Your assignment: Exactly the lines from the top of the records below through the one containing "row KENJERAN: 75" must be set down, with no line added or dropped.

Dataset below:

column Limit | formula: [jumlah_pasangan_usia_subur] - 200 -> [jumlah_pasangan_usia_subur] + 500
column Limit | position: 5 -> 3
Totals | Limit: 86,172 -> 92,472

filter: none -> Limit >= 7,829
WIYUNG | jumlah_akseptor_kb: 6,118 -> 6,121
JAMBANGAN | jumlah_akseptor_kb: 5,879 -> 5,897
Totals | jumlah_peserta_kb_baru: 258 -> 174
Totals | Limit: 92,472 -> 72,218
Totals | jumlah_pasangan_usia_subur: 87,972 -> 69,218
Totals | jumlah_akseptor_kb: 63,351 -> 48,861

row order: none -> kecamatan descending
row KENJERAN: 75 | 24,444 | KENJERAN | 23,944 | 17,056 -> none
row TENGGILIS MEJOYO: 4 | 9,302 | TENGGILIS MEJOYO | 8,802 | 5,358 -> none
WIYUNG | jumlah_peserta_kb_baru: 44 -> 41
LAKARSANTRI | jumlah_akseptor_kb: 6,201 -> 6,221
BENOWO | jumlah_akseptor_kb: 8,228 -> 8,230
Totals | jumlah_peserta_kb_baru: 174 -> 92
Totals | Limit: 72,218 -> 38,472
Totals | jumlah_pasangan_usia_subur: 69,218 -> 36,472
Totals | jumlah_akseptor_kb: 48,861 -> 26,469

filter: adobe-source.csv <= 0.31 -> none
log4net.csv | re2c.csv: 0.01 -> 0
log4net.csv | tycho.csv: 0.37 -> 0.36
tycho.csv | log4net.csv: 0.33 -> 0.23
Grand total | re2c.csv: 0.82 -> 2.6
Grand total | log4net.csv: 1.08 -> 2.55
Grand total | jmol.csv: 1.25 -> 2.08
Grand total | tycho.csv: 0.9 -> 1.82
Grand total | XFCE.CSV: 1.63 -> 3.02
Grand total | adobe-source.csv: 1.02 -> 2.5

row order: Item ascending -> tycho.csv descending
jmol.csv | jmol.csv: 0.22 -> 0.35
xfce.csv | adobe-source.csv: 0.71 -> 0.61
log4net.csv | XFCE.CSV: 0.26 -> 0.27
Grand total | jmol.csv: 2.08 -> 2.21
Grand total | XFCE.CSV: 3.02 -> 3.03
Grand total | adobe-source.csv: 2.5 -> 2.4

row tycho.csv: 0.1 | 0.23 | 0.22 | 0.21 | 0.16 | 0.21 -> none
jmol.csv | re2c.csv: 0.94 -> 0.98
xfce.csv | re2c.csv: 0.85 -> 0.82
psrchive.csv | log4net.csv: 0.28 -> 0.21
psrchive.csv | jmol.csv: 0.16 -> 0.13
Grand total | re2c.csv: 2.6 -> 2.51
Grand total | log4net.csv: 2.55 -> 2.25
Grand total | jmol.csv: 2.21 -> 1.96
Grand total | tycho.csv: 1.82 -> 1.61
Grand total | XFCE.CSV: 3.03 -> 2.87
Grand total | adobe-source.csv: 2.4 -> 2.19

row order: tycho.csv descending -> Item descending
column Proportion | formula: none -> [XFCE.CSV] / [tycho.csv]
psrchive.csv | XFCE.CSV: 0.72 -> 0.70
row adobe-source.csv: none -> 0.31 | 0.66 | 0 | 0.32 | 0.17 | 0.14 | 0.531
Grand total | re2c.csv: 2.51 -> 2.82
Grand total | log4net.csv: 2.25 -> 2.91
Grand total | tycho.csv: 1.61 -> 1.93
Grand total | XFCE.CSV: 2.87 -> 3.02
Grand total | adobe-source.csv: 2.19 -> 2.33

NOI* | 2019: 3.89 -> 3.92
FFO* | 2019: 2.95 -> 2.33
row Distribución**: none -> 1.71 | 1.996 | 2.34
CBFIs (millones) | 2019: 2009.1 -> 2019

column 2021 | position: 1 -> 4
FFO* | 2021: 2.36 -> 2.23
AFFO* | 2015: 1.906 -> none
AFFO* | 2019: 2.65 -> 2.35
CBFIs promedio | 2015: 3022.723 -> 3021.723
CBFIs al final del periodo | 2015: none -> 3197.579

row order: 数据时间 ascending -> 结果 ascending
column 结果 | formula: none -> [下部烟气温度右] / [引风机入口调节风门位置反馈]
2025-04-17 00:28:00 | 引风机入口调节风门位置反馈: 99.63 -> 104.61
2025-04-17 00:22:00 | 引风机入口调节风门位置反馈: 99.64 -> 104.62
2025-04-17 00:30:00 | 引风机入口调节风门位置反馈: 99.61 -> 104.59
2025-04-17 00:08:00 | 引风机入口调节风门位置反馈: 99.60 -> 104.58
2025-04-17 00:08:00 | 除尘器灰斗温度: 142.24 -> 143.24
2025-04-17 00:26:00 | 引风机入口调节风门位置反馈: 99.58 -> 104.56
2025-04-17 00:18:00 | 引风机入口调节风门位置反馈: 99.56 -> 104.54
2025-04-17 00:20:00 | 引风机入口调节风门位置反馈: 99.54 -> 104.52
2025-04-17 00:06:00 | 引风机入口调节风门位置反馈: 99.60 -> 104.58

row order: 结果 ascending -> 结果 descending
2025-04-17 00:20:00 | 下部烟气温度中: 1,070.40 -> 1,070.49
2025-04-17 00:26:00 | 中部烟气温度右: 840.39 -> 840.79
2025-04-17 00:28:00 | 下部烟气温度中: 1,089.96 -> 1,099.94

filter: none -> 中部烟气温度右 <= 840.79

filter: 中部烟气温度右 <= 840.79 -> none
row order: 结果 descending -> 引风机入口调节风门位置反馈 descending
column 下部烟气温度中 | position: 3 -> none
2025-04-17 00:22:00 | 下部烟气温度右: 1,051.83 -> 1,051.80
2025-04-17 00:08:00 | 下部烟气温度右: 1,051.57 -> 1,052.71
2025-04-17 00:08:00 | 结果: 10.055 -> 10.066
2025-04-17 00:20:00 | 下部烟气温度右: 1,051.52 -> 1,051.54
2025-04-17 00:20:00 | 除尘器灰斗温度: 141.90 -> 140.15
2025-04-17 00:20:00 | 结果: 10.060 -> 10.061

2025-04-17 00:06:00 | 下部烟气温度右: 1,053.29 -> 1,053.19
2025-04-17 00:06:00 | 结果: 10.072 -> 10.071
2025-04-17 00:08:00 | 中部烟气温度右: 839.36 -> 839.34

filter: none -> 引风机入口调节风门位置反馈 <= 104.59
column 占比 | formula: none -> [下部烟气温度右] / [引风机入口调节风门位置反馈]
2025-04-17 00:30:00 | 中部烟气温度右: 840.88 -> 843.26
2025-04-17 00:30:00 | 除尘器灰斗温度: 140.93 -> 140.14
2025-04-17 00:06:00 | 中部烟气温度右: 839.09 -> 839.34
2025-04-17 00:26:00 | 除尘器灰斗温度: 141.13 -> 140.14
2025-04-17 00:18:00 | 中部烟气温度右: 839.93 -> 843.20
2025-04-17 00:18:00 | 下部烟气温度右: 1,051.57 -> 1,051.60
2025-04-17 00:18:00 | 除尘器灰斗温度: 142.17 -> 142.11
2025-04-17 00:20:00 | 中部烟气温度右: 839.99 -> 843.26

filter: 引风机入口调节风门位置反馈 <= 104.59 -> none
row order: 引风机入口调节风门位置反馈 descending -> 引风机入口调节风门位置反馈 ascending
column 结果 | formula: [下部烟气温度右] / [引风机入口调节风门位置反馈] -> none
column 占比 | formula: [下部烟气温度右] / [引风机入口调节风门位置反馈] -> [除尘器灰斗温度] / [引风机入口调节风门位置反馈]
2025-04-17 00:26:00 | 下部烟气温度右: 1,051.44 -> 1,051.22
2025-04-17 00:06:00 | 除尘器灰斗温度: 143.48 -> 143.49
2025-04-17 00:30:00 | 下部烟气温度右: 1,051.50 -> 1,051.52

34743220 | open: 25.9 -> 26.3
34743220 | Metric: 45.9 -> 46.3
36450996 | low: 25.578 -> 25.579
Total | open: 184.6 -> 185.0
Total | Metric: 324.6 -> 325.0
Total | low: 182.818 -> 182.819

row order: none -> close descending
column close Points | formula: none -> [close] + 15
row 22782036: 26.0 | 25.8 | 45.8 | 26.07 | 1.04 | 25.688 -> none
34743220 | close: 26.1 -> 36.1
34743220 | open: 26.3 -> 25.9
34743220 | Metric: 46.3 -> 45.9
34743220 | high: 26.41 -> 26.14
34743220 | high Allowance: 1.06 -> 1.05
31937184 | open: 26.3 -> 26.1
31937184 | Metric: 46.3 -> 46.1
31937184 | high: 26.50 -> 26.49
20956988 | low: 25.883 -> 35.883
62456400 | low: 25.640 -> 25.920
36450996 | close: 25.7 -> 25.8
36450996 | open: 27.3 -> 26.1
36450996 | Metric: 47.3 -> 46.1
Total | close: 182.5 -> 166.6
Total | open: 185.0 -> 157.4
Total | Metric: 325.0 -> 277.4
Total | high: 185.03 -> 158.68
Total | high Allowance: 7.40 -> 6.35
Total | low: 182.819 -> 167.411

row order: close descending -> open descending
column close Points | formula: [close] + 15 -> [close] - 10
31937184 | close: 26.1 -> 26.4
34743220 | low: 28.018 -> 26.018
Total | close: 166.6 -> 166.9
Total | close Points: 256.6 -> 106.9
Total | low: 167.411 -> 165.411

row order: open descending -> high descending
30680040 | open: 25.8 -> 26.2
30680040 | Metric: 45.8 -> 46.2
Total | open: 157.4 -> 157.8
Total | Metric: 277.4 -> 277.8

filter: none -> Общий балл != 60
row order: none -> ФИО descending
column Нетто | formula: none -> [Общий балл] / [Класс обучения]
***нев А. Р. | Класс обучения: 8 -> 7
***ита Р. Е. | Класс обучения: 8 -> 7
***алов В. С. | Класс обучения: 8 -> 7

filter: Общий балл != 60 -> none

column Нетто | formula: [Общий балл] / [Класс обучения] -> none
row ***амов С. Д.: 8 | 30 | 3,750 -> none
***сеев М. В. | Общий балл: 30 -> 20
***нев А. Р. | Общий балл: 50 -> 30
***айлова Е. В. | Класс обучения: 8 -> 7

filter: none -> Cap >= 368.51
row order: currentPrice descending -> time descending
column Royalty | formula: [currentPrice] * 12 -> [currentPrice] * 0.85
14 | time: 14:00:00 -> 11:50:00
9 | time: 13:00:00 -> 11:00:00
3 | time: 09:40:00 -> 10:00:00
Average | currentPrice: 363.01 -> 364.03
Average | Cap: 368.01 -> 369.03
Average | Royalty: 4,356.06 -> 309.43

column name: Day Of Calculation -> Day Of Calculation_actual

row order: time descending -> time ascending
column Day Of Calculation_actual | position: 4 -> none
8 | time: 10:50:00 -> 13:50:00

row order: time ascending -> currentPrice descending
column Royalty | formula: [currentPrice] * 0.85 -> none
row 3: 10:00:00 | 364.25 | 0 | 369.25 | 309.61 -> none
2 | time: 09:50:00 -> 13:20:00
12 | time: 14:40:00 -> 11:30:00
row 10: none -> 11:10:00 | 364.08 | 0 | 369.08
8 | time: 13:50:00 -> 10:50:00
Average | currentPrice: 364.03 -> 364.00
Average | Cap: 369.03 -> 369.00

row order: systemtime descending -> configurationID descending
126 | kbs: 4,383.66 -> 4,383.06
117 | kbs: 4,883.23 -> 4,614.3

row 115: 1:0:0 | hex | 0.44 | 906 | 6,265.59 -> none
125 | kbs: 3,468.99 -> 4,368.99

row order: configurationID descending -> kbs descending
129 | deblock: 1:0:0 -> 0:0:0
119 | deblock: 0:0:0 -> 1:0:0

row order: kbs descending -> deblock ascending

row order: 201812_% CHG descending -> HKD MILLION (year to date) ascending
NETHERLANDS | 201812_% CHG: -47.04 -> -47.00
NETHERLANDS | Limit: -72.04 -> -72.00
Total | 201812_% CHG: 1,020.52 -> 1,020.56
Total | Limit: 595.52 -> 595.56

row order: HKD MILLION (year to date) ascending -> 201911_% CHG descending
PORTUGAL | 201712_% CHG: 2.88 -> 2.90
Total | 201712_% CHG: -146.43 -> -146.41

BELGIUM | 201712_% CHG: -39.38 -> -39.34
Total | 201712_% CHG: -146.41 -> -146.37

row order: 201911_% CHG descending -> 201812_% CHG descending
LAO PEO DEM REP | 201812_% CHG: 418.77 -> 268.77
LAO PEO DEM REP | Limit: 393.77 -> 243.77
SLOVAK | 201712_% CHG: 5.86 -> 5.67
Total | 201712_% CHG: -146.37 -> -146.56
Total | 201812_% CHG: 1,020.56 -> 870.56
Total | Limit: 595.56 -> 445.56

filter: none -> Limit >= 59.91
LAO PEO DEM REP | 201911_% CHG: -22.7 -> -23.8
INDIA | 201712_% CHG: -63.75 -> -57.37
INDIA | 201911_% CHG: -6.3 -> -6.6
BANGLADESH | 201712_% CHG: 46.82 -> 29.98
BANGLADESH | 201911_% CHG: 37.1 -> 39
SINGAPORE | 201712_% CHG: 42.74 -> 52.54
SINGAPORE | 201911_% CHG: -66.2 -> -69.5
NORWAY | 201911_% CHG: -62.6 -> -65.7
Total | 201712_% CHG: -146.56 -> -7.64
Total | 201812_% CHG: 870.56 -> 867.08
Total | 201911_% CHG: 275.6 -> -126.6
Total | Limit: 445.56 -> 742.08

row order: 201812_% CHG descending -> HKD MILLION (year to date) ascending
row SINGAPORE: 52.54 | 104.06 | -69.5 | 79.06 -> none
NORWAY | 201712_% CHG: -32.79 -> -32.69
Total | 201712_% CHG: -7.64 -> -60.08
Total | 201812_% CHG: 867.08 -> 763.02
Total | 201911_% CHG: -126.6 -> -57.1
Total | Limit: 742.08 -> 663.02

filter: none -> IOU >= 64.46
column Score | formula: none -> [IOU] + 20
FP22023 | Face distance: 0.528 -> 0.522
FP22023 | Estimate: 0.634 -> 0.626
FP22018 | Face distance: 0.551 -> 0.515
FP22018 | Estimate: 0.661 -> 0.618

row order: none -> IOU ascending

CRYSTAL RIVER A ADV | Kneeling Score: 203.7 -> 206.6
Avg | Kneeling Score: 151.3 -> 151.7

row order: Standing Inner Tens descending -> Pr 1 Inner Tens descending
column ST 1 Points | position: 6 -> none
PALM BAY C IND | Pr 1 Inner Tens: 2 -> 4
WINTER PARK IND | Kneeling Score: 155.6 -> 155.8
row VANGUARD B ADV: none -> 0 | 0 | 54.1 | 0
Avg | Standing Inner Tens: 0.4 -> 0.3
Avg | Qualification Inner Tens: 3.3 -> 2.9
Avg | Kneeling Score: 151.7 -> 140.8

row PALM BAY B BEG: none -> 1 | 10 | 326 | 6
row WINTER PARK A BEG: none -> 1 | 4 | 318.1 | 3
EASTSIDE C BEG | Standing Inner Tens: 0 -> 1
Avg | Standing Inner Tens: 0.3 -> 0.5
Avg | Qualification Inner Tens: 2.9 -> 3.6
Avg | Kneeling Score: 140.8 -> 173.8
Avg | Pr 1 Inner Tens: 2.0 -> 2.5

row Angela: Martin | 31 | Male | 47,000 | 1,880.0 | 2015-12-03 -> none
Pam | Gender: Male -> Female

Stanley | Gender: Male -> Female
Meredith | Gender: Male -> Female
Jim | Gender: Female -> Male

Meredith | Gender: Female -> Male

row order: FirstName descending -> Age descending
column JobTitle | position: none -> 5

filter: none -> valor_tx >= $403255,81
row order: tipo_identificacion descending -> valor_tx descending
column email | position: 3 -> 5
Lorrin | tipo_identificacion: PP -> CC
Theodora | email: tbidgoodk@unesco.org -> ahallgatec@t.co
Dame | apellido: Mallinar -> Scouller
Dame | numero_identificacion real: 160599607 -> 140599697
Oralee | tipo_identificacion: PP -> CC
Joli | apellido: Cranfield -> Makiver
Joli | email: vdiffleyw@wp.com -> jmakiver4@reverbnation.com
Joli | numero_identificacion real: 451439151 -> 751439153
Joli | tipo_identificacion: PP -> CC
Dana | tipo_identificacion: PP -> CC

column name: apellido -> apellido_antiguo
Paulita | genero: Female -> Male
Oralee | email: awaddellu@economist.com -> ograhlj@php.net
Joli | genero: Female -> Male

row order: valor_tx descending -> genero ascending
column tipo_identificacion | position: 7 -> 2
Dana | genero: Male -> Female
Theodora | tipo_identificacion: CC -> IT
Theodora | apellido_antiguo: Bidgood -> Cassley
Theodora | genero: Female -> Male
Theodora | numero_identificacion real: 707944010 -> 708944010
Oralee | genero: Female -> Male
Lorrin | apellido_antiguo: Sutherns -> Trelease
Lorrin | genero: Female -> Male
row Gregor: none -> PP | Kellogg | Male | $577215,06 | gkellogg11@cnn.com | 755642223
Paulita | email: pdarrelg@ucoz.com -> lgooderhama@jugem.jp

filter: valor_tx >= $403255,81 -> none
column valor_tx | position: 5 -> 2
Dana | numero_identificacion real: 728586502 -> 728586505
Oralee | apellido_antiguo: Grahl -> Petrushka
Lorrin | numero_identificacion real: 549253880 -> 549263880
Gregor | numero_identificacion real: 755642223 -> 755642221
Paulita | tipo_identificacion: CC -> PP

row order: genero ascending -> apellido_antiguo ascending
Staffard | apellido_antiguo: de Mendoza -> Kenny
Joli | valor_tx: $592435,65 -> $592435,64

End of Dataset.

Response:
column Limit | formula: [jumlah_pasangan_usia_subur] - 200 -> [jumlah_pasangan_usia_subur] + 500
column Limit | position: 5 -> 3
Totals | Limit: 86,172 -> 92,472

filter: none -> Limit >= 7,829
WIYUNG | jumlah_akseptor_kb: 6,118 -> 6,121
JAMBANGAN | jumlah_akseptor_kb: 5,879 -> 5,897
Totals | jumlah_peserta_kb_baru: 258 -> 174
Totals | Limit: 92,472 -> 72,218
Totals | jumlah_pasangan_usia_subur: 87,972 -> 69,218
Totals | jumlah_akseptor_kb: 63,351 -> 48,861

row order: none -> kecamatan descending
row KENJERAN: 75 | 24,444 | KENJERAN | 23,944 | 17,056 -> none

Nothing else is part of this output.